▶ **TASK TO CARRY OUT**
When you copy the entries, keep every word exactly as it is and drop the images.

▶ **Itemized modification records**

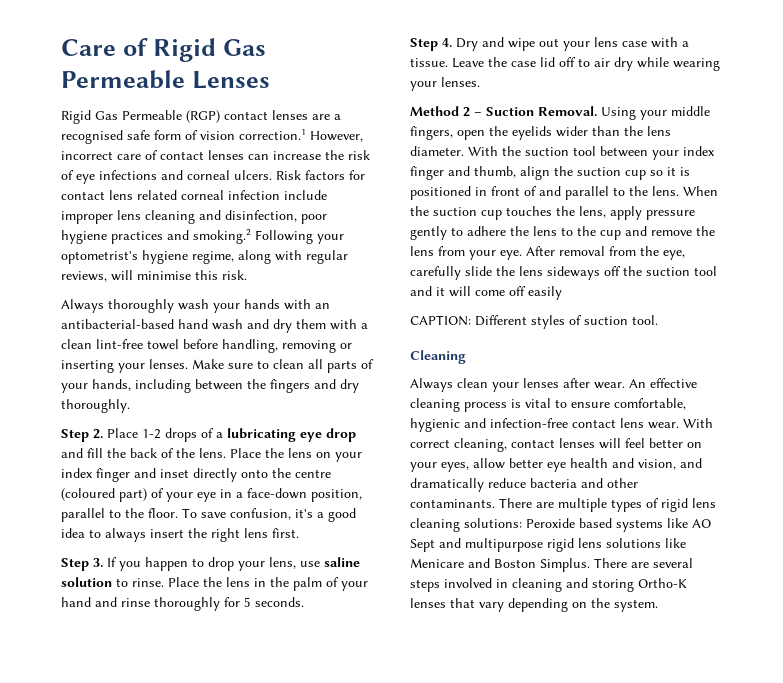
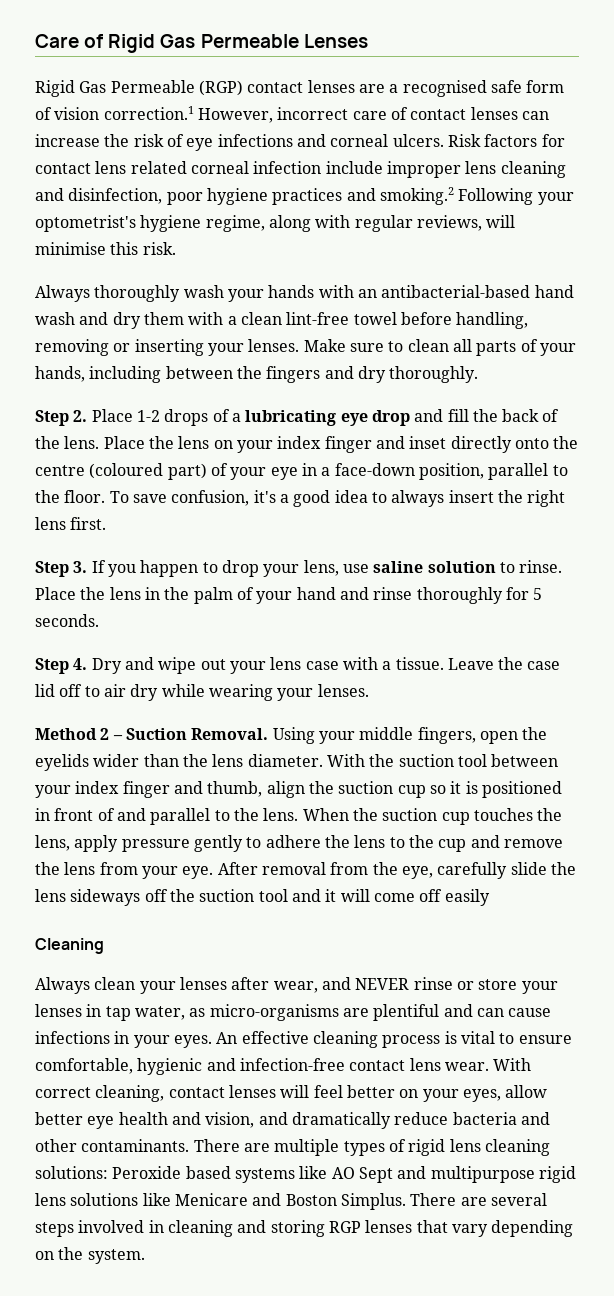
- CAPTION: Different styles of suction tool.
- Always clean your lenses after wear.
+ Always clean your lenses after wear, and NEVER rinse or store your lenses in tap water, as micro-organisms are plentiful and can cause infections in your eyes.
- There are several steps involved in cleaning and storing Ortho-K lenses that vary depending on the system.
+ There are several steps involved in cleaning and storing RGP lenses that vary depending on the system.

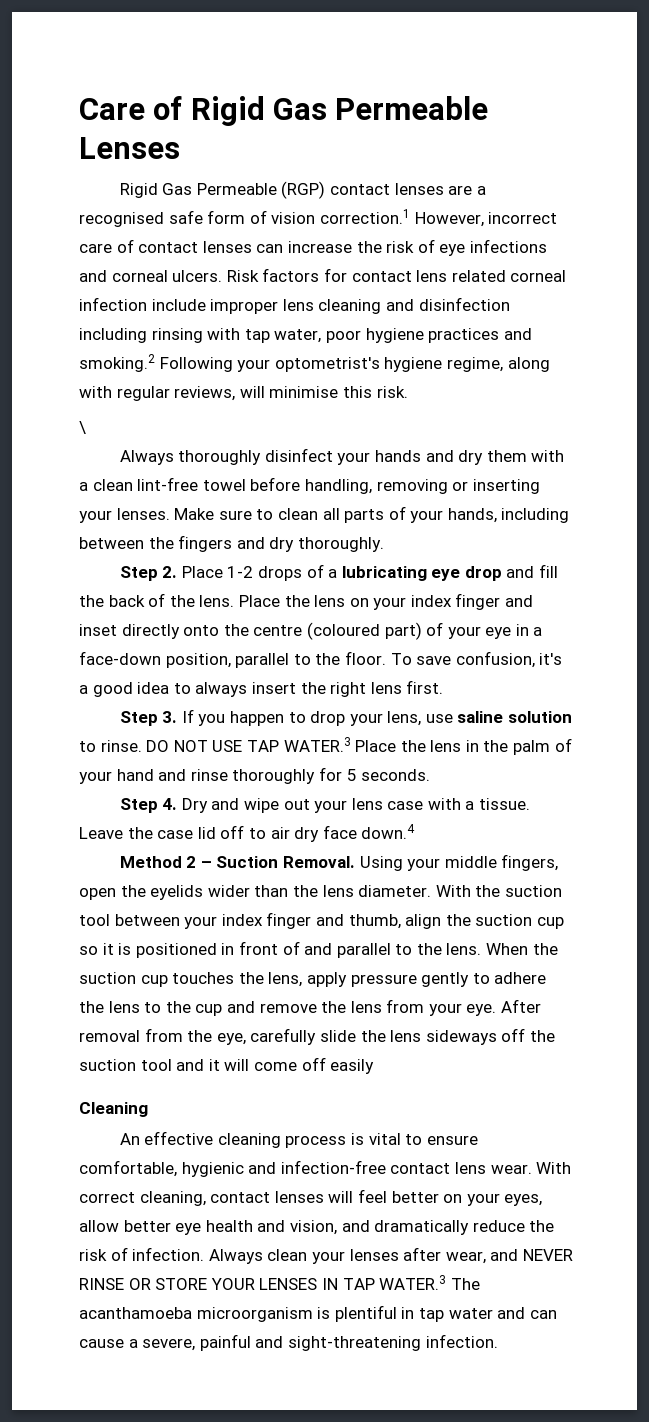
- Risk factors for contact lens related corneal infection include improper lens cleaning and disinfection, poor hygiene practices and smoking.2 Following your optometrist's hygiene regime, along with regular reviews, will minimise this risk.
+ Risk factors for contact lens related corneal infection include improper lens cleaning and disinfection including rinsing with tap water, poor hygiene practices and smoking.2 Following your optometrist's hygiene regime, along with regular reviews, will minimise this risk.
+ \
- Always thoroughly wash your hands with an antibacterial-based hand wash and dry them with a clean lint-free towel before handling, removing or inserting your lenses.
+ Always thoroughly disinfect your hands and dry them with a clean lint-free towel before handling, removing or inserting your lenses.
- Place the lens in the palm of your hand and rinse thoroughly for 5 seconds.
+ DO NOT USE TAP WATER.3 Place the lens in the palm of your hand and rinse thoroughly for 5 seconds.
- Leave the case lid off to air dry while wearing your lenses.
+ Leave the case lid off to air dry face down.4
- Always clean your lenses after wear, and NEVER rinse or store your lenses in tap water, as micro-organisms are plentiful and can cause infections in your eyes.
- With correct cleaning, contact lenses will feel better on your eyes, allow better eye health and vision, and dramatically reduce bacteria and other contaminants. There are multiple types of rigid lens cleaning solutions: Peroxide based systems like AO Sept and multipurpose rigid lens solutions like Menicare and Boston Simplus. There are several steps involved in cleaning and storing RGP lenses that vary depending on the system.
+ With correct cleaning, contact lenses will feel better on your eyes, allow better eye health and vision, and dramatically reduce the risk of infection. Always clean your lenses after wear, and NEVER RINSE OR STORE YOUR LENSES IN TAP WATER.3 The acanthamoeba microorganism is plentiful in tap water and can cause a severe, painful and sight-threatening infection.

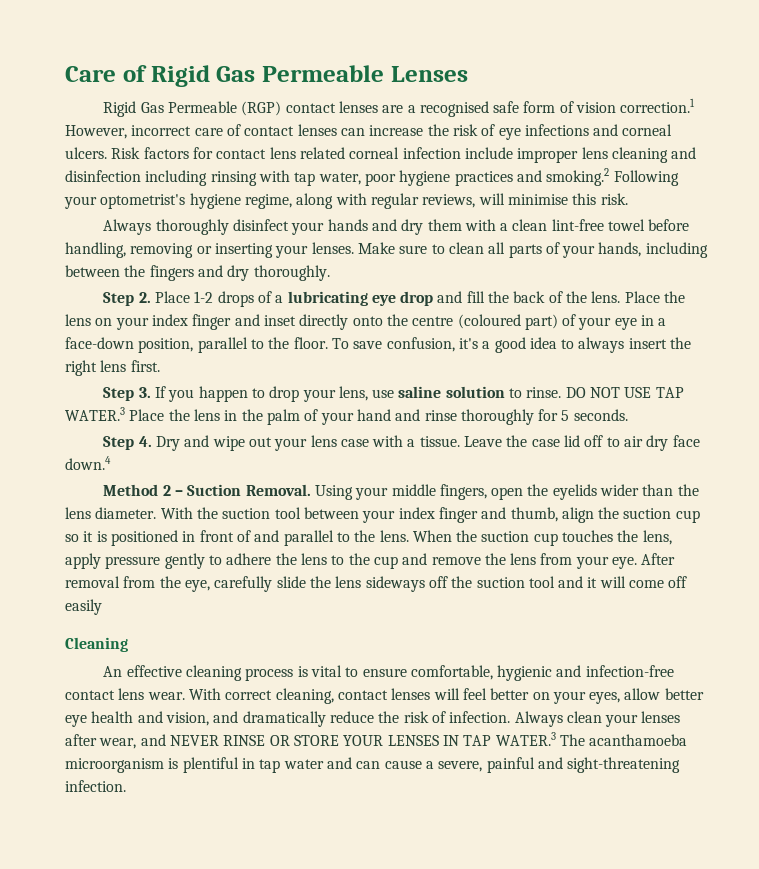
- \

▶ **YOUR SOLUTION**
- CAPTION: Different styles of suction tool.
- Always clean your lenses after wear.
+ Always clean your lenses after wear, and NEVER rinse or store your lenses in tap water, as micro-organisms are plentiful and can cause infections in your eyes.
- There are several steps involved in cleaning and storing Ortho-K lenses that vary depending on the system.
+ There are several steps involved in cleaning and storing RGP lenses that vary depending on the system.

- Risk factors for contact lens related corneal infection include improper lens cleaning and disinfection, poor hygiene practices and smoking.2 Following your optometrist's hygiene regime, along with regular reviews, will minimise this risk.
+ Risk factors for contact lens related corneal infection include improper lens cleaning and disinfection including rinsing with tap water, poor hygiene practices and smoking.2 Following your optometrist's hygiene regime, along with regular reviews, will minimise this risk.
+ \
- Always thoroughly wash your hands with an antibacterial-based hand wash and dry them with a clean lint-free towel before handling, removing or inserting your lenses.
+ Always thoroughly disinfect your hands and dry them with a clean lint-free towel before handling, removing or inserting your lenses.
- Place the lens in the palm of your hand and rinse thoroughly for 5 seconds.
+ DO NOT USE TAP WATER.3 Place the lens in the palm of your hand and rinse thoroughly for 5 seconds.
- Leave the case lid off to air dry while wearing your lenses.
+ Leave the case lid off to air dry face down.4
- Always clean your lenses after wear, and NEVER rinse or store your lenses in tap water, as micro-organisms are plentiful and can cause infections in your eyes.
- With correct cleaning, contact lenses will feel better on your eyes, allow better eye health and vision, and dramatically reduce bacteria and other contaminants. There are multiple types of rigid lens cleaning solutions: Peroxide based systems like AO Sept and multipurpose rigid lens solutions like Menicare and Boston Simplus. There are several steps involved in cleaning and storing RGP lenses that vary depending on the system.
+ With correct cleaning, contact lenses will feel better on your eyes, allow better eye health and vision, and dramatically reduce the risk of infection. Always clean your lenses after wear, and NEVER RINSE OR STORE YOUR LENSES IN TAP WATER.3 The acanthamoeba microorganism is plentiful in tap water and can cause a severe, painful and sight-threatening infection.

- \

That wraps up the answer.